Work instruction>
Read through the data and report every line in which the word "Swing" occurs.

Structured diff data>
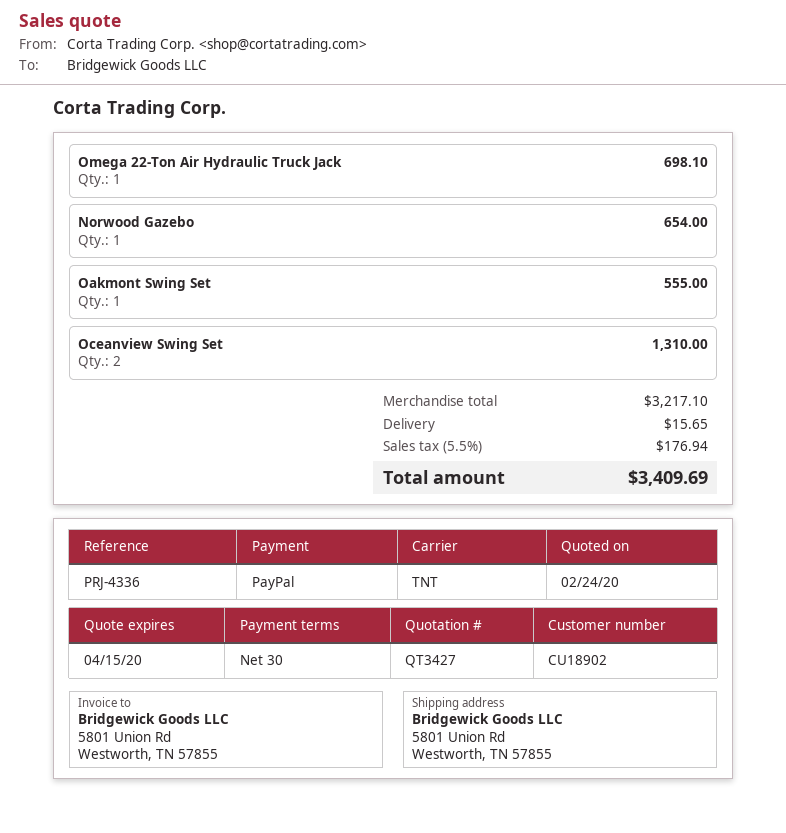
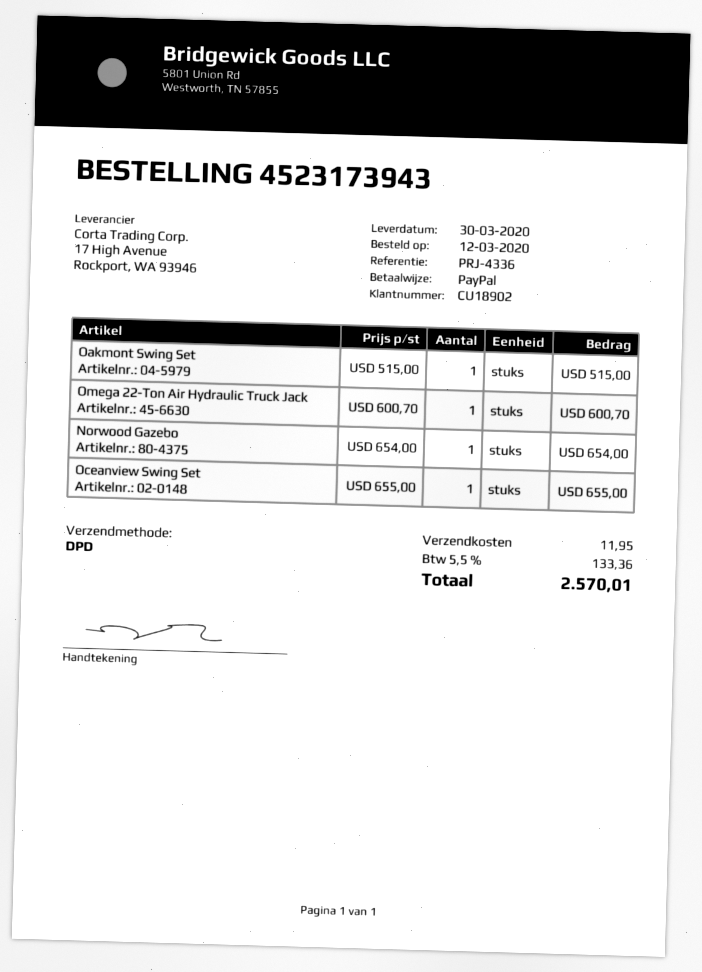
shipping method: TNT -> DPD
Omega 22-Ton Air Hydraulic Truck Jack: 1 for 698.10 -> 1 for 600.70
Oakmont Swing Set: 1 for 555.00 -> 1 for 515.00
Oceanview Swing Set: 2 for 1310.00 -> 1 for 655.00
shipping: 15.65 -> 11.95
tax: 5.5% = 176.94 -> 5.5% = 133.36
total: 3409.69 -> 2570.01

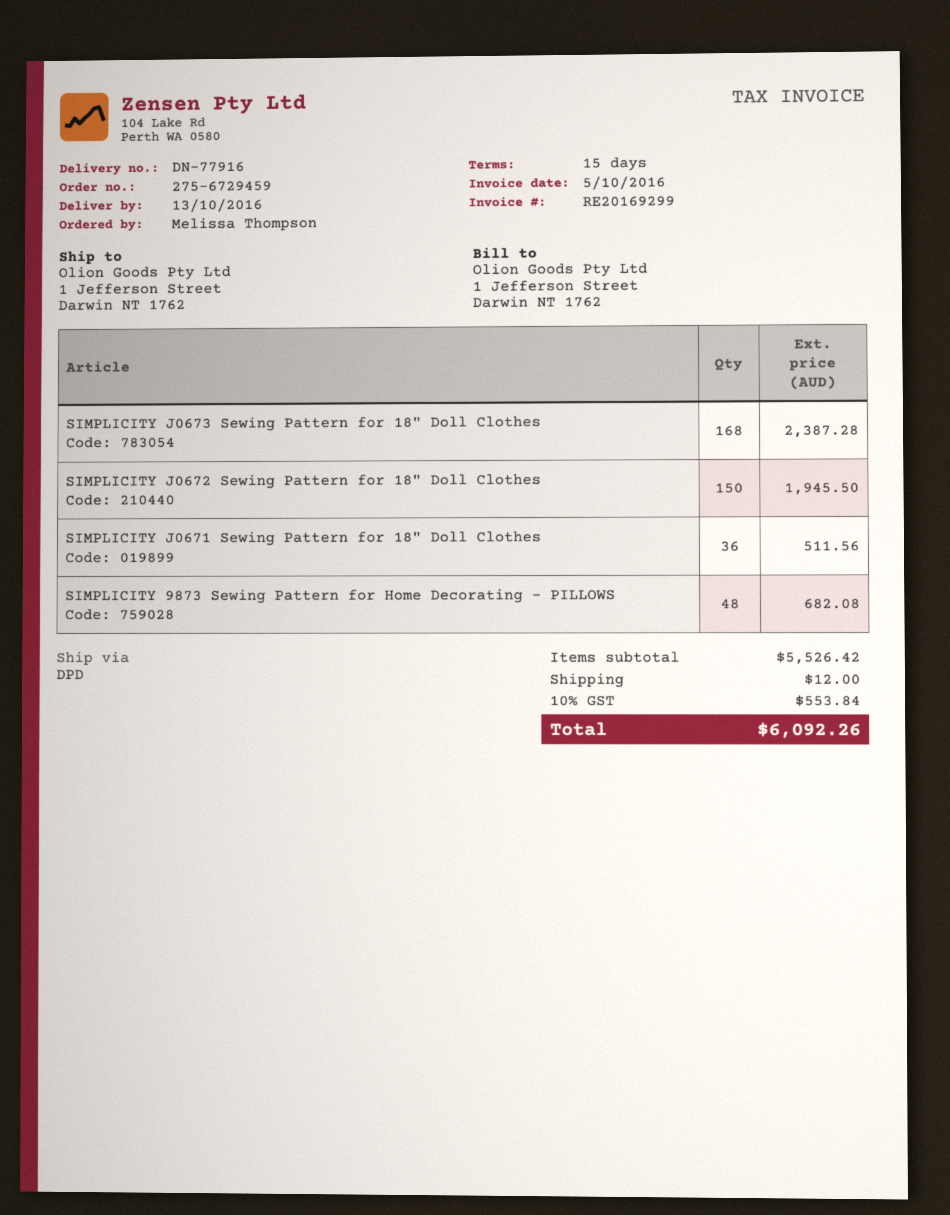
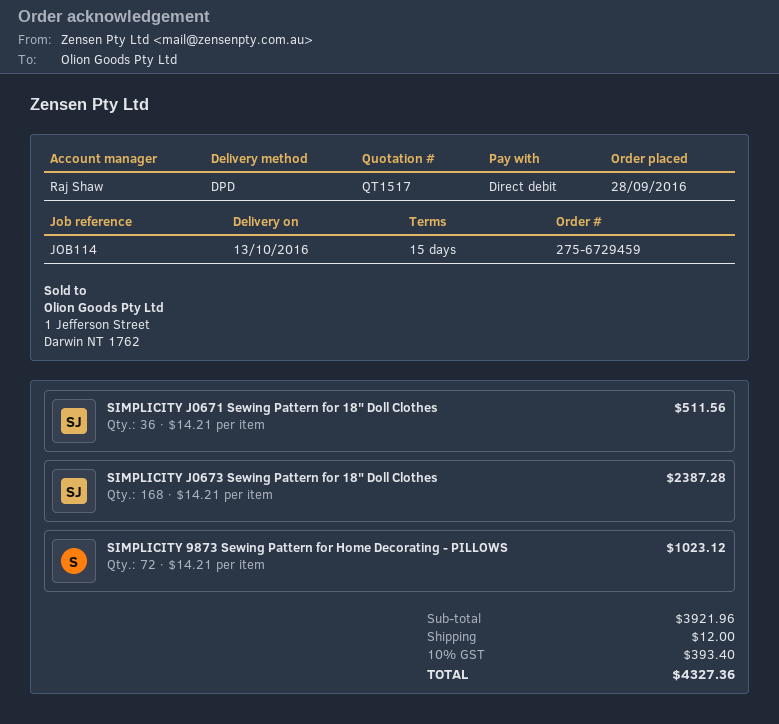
SIMPLICITY J0672 Sewing Pattern for 18" Doll Clothes: 150 for 1945.50 -> none
SIMPLICITY 9873 Sewing Pattern for Home Decorating - PILLOWS: 48 for 682.08 -> 72 for 1023.12
subtotal: 5526.42 -> 3921.96
tax: 10% = 553.84 -> 10% = 393.40
total: 6092.26 -> 4327.36

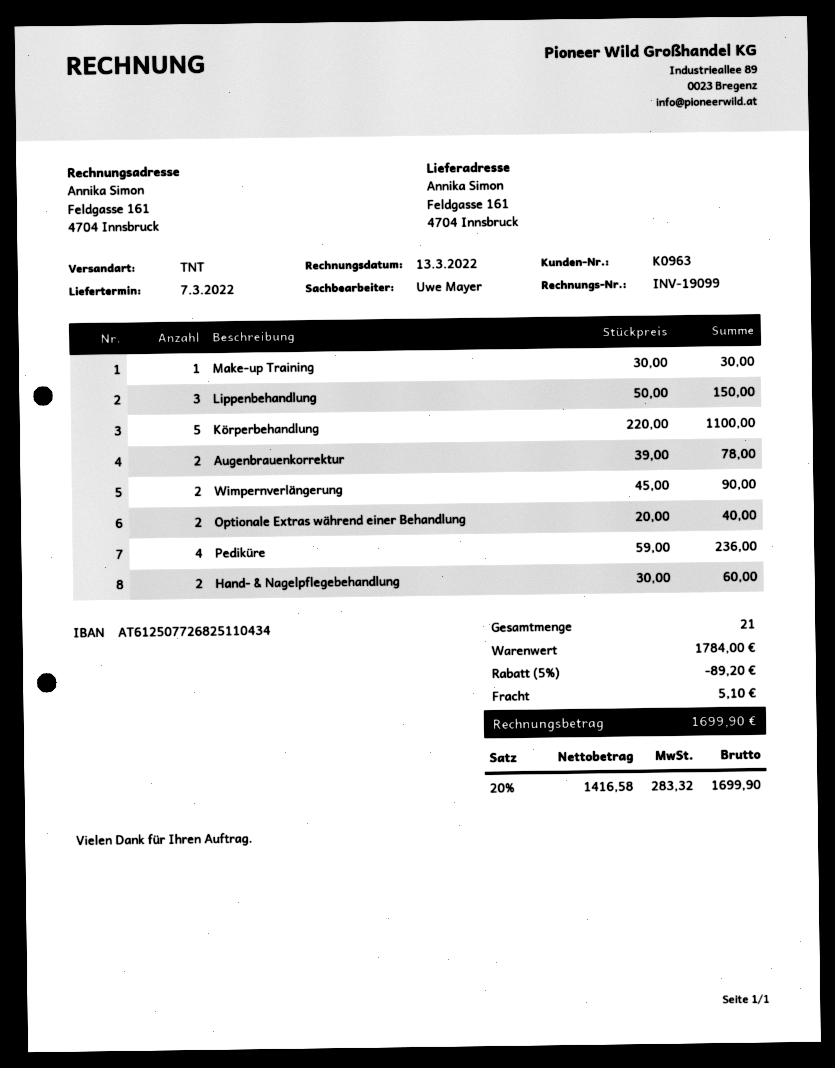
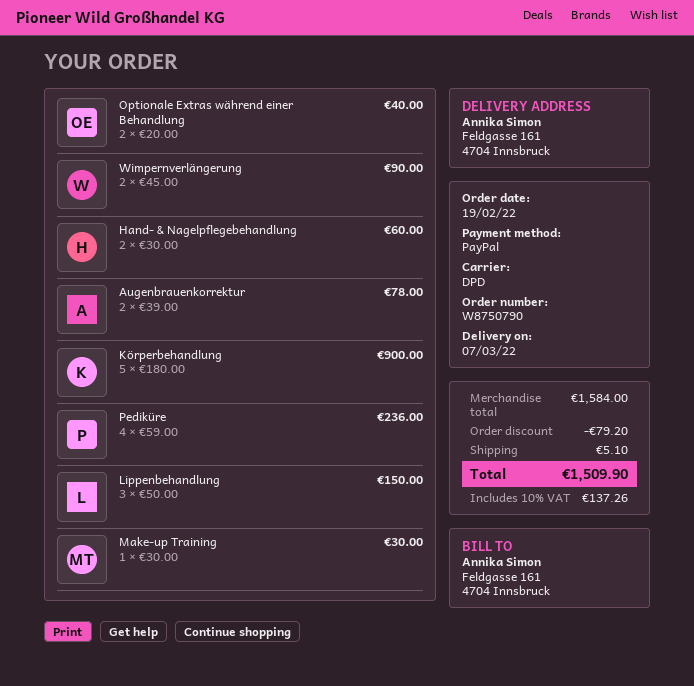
shipping method: TNT -> DPD
Körperbehandlung: 5 x 220.00 = 1100.00 -> 5 x 180.00 = 900.00
subtotal: 1784.00 -> 1584.00
discount: 89.20 -> 79.20
tax: 20% = 283.32 -> 10% = 137.26
total: 1699.90 -> 1509.90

Task result>
Oakmont Swing Set: 1 for 555.00 -> 1 for 515.00
Oceanview Swing Set: 2 for 1310.00 -> 1 for 655.00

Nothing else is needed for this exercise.